→ **Records provided**:
»»

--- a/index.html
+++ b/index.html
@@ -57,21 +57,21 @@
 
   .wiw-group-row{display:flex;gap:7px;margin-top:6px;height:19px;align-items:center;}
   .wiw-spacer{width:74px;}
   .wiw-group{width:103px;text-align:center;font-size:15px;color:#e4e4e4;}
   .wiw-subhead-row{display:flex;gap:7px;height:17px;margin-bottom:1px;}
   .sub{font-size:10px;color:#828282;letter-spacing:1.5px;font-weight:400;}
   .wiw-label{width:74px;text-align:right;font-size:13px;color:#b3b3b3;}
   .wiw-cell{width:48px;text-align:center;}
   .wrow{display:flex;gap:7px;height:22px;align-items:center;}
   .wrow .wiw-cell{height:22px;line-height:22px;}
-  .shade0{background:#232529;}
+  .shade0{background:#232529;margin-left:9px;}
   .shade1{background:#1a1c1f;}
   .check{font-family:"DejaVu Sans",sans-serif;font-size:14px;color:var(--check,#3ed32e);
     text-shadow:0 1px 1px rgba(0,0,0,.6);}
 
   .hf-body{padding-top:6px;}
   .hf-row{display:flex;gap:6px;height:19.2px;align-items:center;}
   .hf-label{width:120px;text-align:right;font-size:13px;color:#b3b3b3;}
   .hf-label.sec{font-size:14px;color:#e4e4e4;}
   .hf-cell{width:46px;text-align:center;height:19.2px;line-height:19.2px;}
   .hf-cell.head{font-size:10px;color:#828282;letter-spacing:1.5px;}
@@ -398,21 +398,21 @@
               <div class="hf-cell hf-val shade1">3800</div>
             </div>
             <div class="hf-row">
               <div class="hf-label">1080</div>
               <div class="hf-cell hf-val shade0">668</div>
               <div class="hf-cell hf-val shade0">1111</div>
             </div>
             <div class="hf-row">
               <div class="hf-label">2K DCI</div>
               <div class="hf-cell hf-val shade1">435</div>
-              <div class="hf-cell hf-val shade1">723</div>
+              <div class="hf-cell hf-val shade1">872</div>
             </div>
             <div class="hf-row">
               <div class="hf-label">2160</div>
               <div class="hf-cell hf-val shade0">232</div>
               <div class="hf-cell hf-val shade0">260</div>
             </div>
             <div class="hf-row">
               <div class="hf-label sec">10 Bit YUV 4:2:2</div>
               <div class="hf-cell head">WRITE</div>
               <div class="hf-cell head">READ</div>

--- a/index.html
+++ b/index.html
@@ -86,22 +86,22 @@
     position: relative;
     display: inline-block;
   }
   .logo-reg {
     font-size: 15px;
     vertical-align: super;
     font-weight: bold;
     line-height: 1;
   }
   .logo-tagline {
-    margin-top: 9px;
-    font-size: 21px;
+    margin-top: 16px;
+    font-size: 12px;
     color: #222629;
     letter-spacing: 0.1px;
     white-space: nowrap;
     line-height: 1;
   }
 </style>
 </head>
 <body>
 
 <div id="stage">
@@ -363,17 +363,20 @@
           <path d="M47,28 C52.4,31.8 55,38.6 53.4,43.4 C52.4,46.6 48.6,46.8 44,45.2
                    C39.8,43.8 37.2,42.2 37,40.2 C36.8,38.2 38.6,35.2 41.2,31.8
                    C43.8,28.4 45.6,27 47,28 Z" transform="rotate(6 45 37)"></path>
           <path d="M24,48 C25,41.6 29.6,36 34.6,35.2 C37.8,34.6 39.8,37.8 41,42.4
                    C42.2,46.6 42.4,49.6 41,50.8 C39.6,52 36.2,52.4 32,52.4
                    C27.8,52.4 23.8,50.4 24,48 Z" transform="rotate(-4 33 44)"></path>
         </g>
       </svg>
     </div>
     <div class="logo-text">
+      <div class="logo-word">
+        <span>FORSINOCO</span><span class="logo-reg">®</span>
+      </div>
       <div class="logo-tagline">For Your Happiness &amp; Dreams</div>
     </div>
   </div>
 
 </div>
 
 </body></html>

««

→ **Exercise**:
Go through the listing above and restate it word for word.

→ **Answer to this task**:
--- a/index.html
+++ b/index.html
@@ -57,21 +57,21 @@
 
   .wiw-group-row{display:flex;gap:7px;margin-top:6px;height:19px;align-items:center;}
   .wiw-spacer{width:74px;}
   .wiw-group{width:103px;text-align:center;font-size:15px;color:#e4e4e4;}
   .wiw-subhead-row{display:flex;gap:7px;height:17px;margin-bottom:1px;}
   .sub{font-size:10px;color:#828282;letter-spacing:1.5px;font-weight:400;}
   .wiw-label{width:74px;text-align:right;font-size:13px;color:#b3b3b3;}
   .wiw-cell{width:48px;text-align:center;}
   .wrow{display:flex;gap:7px;height:22px;align-items:center;}
   .wrow .wiw-cell{height:22px;line-height:22px;}
-  .shade0{background:#232529;}
+  .shade0{background:#232529;margin-left:9px;}
   .shade1{background:#1a1c1f;}
   .check{font-family:"DejaVu Sans",sans-serif;font-size:14px;color:var(--check,#3ed32e);
     text-shadow:0 1px 1px rgba(0,0,0,.6);}
 
   .hf-body{padding-top:6px;}
   .hf-row{display:flex;gap:6px;height:19.2px;align-items:center;}
   .hf-label{width:120px;text-align:right;font-size:13px;color:#b3b3b3;}
   .hf-label.sec{font-size:14px;color:#e4e4e4;}
   .hf-cell{width:46px;text-align:center;height:19.2px;line-height:19.2px;}
   .hf-cell.head{font-size:10px;color:#828282;letter-spacing:1.5px;}
@@ -398,21 +398,21 @@
               <div class="hf-cell hf-val shade1">3800</div>
             </div>
             <div class="hf-row">
               <div class="hf-label">1080</div>
               <div class="hf-cell hf-val shade0">668</div>
               <div class="hf-cell hf-val shade0">1111</div>
             </div>
             <div class="hf-row">
               <div class="hf-label">2K DCI</div>
               <div class="hf-cell hf-val shade1">435</div>
-              <div class="hf-cell hf-val shade1">723</div>
+              <div class="hf-cell hf-val shade1">872</div>
             </div>
             <div class="hf-row">
               <div class="hf-label">2160</div>
               <div class="hf-cell hf-val shade0">232</div>
               <div class="hf-cell hf-val shade0">260</div>
             </div>
             <div class="hf-row">
               <div class="hf-label sec">10 Bit YUV 4:2:2</div>
               <div class="hf-cell head">WRITE</div>
               <div class="hf-cell head">READ</div>

--- a/index.html
+++ b/index.html
@@ -86,22 +86,22 @@
     position: relative;
     display: inline-block;
   }
   .logo-reg {
     font-size: 15px;
     vertical-align: super;
     font-weight: bold;
     line-height: 1;
   }
   .logo-tagline {
-    margin-top: 9px;
-    font-size: 21px;
+    margin-top: 16px;
+    font-size: 12px;
     color: #222629;
     letter-spacing: 0.1px;
     white-space: nowrap;
     line-height: 1;
   }
 </style>
 </head>
 <body>
 
 <div id="stage">
@@ -363,17 +363,20 @@
           <path d="M47,28 C52.4,31.8 55,38.6 53.4,43.4 C52.4,46.6 48.6,46.8 44,45.2
                    C39.8,43.8 37.2,42.2 37,40.2 C36.8,38.2 38.6,35.2 41.2,31.8
                    C43.8,28.4 45.6,27 47,28 Z" transform="rotate(6 45 37)"></path>
           <path d="M24,48 C25,41.6 29.6,36 34.6,35.2 C37.8,34.6 39.8,37.8 41,42.4
                    C42.2,46.6 42.4,49.6 41,50.8 C39.6,52 36.2,52.4 32,52.4
                    C27.8,52.4 23.8,50.4 24,48 Z" transform="rotate(-4 33 44)"></path>
         </g>
       </svg>
     </div>
     <div class="logo-text">
+      <div class="logo-word">
+        <span>FORSINOCO</span><span class="logo-reg">®</span>
+      </div>
       <div class="logo-tagline">For Your Happiness &amp; Dreams</div>
     </div>
   </div>
 
 </div>
 
 </body></html>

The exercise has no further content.